- Born: February 28, 1927 Chicago, Illinois, U.S.
- Died: October 18, 2015 (aged 88) Detroit Lakes, Minnesota, U.S.
- Education: St. Ambrose University, Boston University
- Known for: Member of the Minnesota House of Representatives, Mayor of Bull Shoals, Arkansas
- Office: Member of the Minnesota House of Representatives
- Political party: Democratic
- Spouse: Janie Thompson

= Loren P. Thompson =

American politician (1927–2015)

Loren Percy Thompson (February 28, 1927 - October 18, 2015) was an American politician and resort owner.

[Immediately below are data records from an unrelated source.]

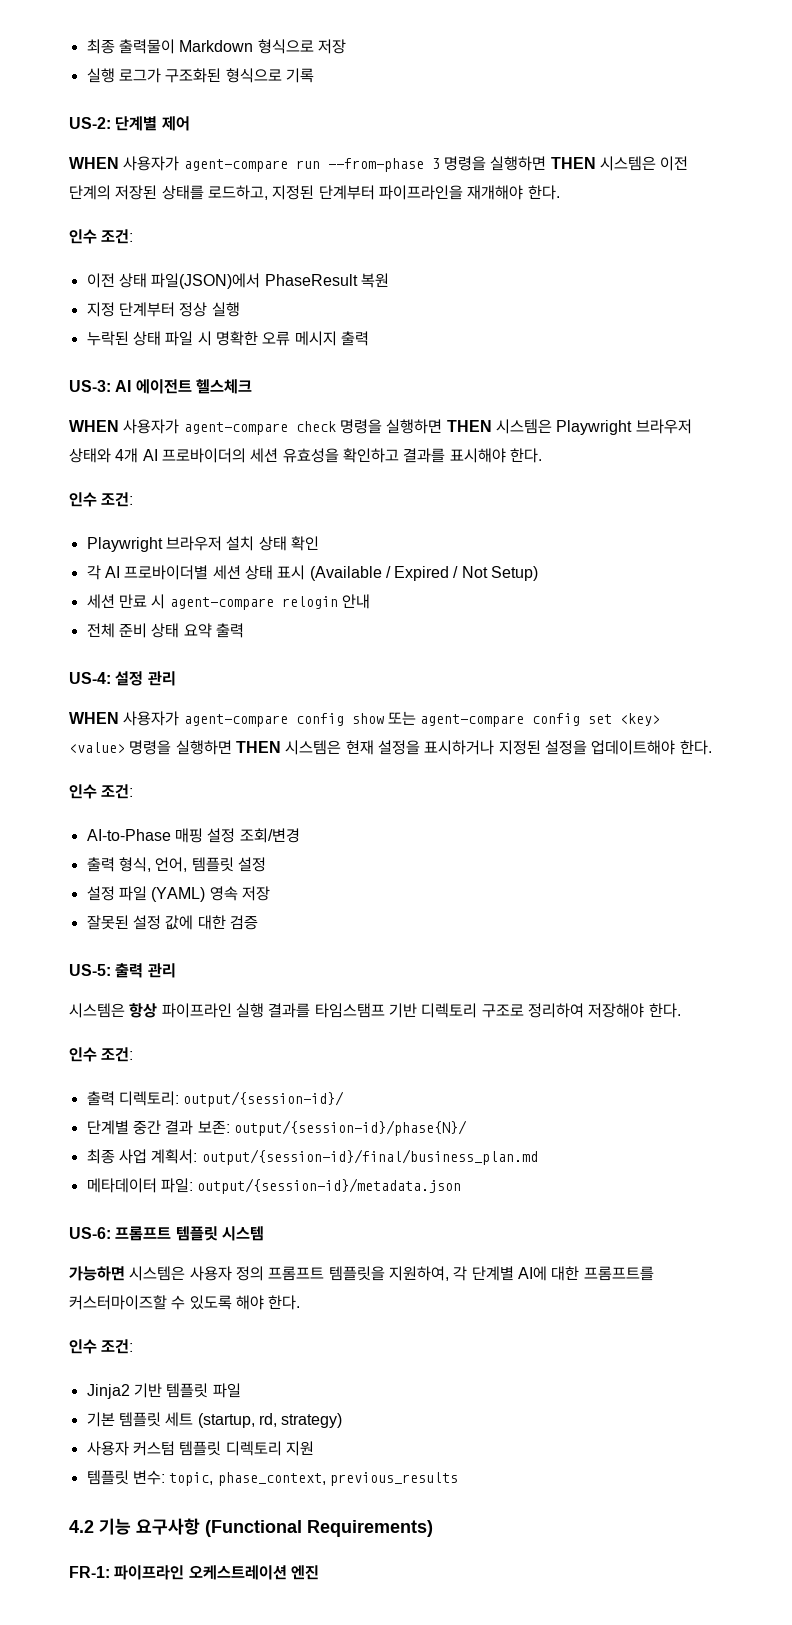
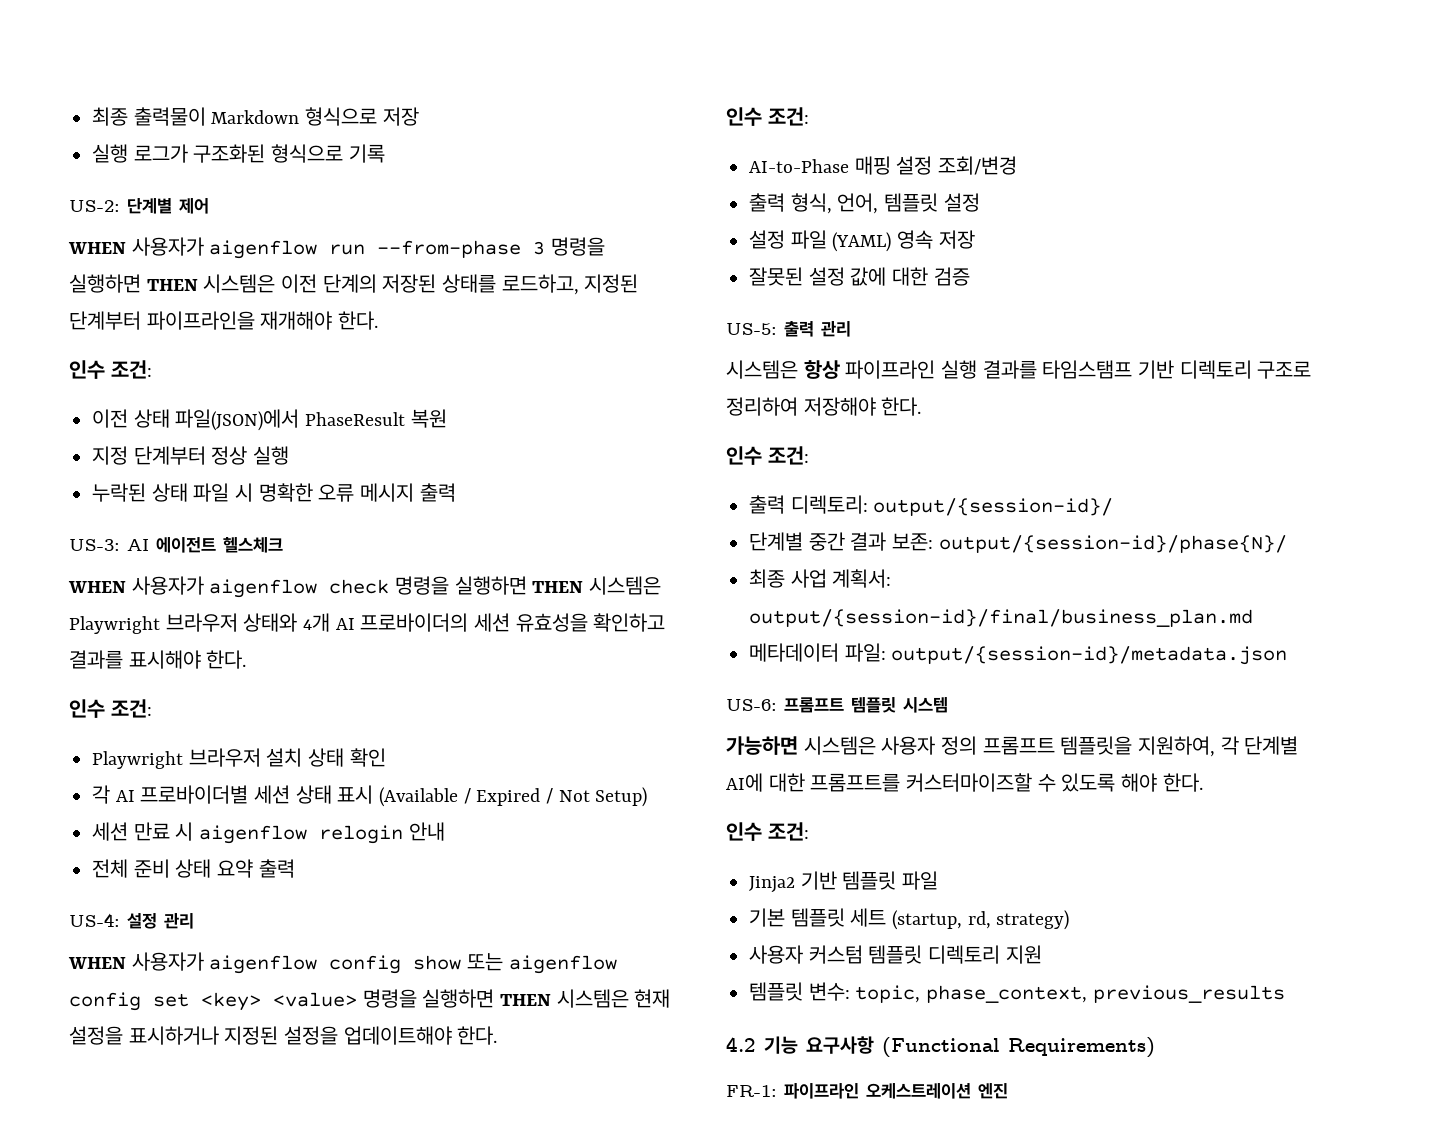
- WHEN 사용자가 agent-compare run --from-phase 3 명령을 실행하면 THEN 시스템은 이전 단계의 저장된 상태를 로드하고, 지정된 단계부터 파이프라인을 재개해야 한다.
+ WHEN 사용자가 aigenflow run --from-phase 3 명령을 실행하면 THEN 시스템은 이전 단계의 저장된 상태를 로드하고, 지정된 단계부터 파이프라인을 재개해야 한다.
- WHEN 사용자가 agent-compare check 명령을 실행하면 THEN 시스템은 Playwright 브라우저 상태와 4개 AI 프로바이더의 세션 유효성을 확인하고 결과를 표시해야 한다.
+ WHEN 사용자가 aigenflow check 명령을 실행하면 THEN 시스템은 Playwright 브라우저 상태와 4개 AI 프로바이더의 세션 유효성을 확인하고 결과를 표시해야 한다.
- 세션 만료 시 agent-compare relogin 안내
+ 세션 만료 시 aigenflow relogin 안내
- WHEN 사용자가 agent-compare config show 또는 agent-compare config set <key> <value> 명령을 실행하면 THEN 시스템은 현재 설정을 표시하거나 지정된 설정을 업데이트해야 한다.
+ WHEN 사용자가 aigenflow config show 또는 aigenflow config set <key> <value> 명령을 실행하면 THEN 시스템은 현재 설정을 표시하거나 지정된 설정을 업데이트해야 한다.

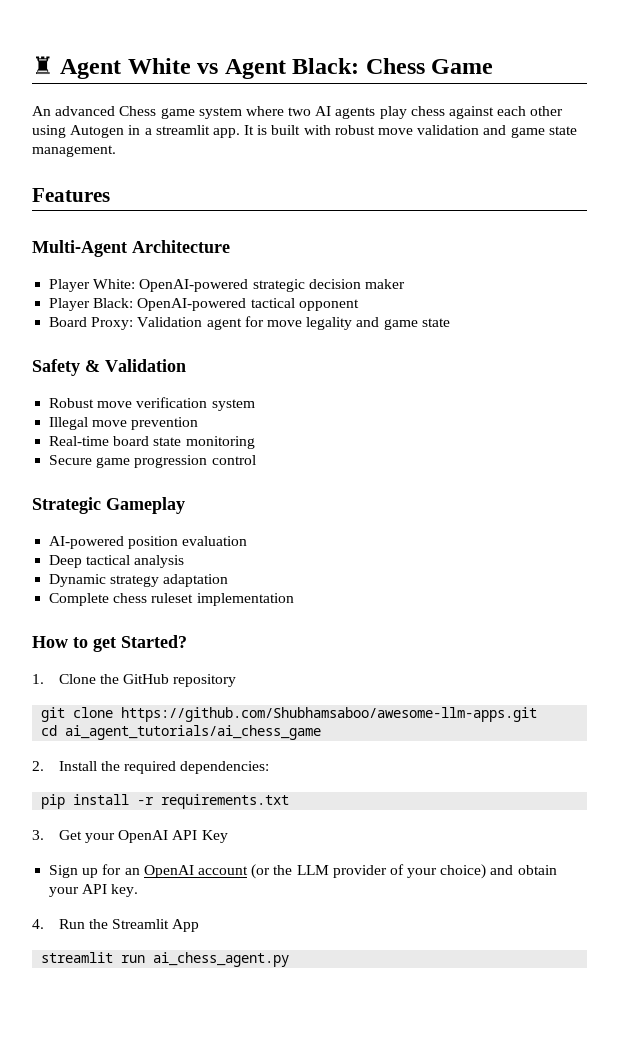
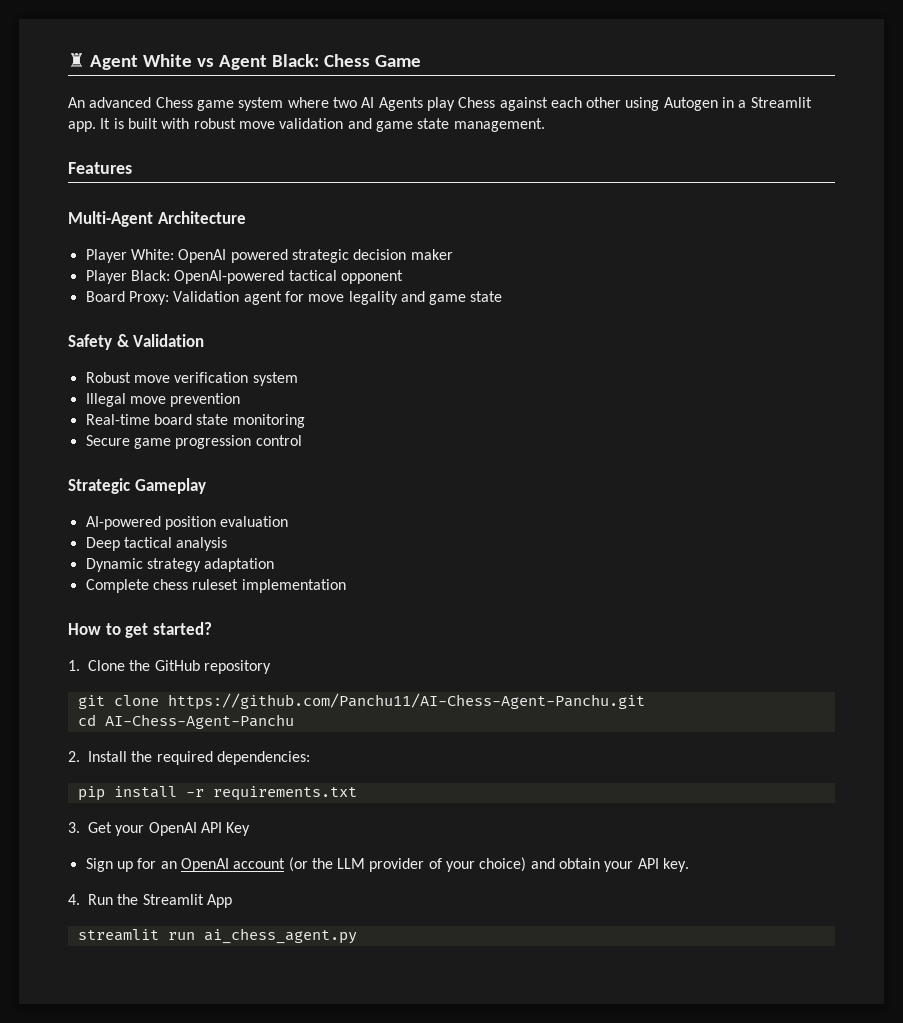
- An advanced Chess game system where two AI agents play chess against each other using Autogen in a streamlit app.
+ An advanced Chess game system where two AI Agents play Chess against each other using Autogen in a Streamlit app.
- Player White: OpenAI-powered strategic decision maker
+ Player White: OpenAI powered strategic decision maker
- How to get Started?
+ How to get started?
- git clone https://github.com/Shubhamsaboo/awesome-llm-apps.git
+ git clone https://github.com/Panchu11/AI-Chess-Agent-Panchu.git
- cd ai_agent_tutorials/ai_chess_game
+ cd AI-Chess-Agent-Panchu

Born in Chicago, Illinois, Thompson served in the United States Navy. He received his bachelor's degree in physics from St. Ambrose University in Davenport, Iowa. He also went to graduate school at Boston University. In 1976, Thompson bought Cedar Crest Resort on White Earth Lake in Maple Grove Township, Becker County, Minnesota. In 1991 and 1992, Thompson served in the Minnesota House of Representatives and was a Democrat. He was elected from Waubun, Minnesota. In 1996, Thompson and his wife Janie moved to Bull Shoals, Arkansas and he served as the mayor of Bull Shoals. In 2009, he moved to Detroit Lakes, Minnesota. Thompson died in Detroit Lakes, Minnesota.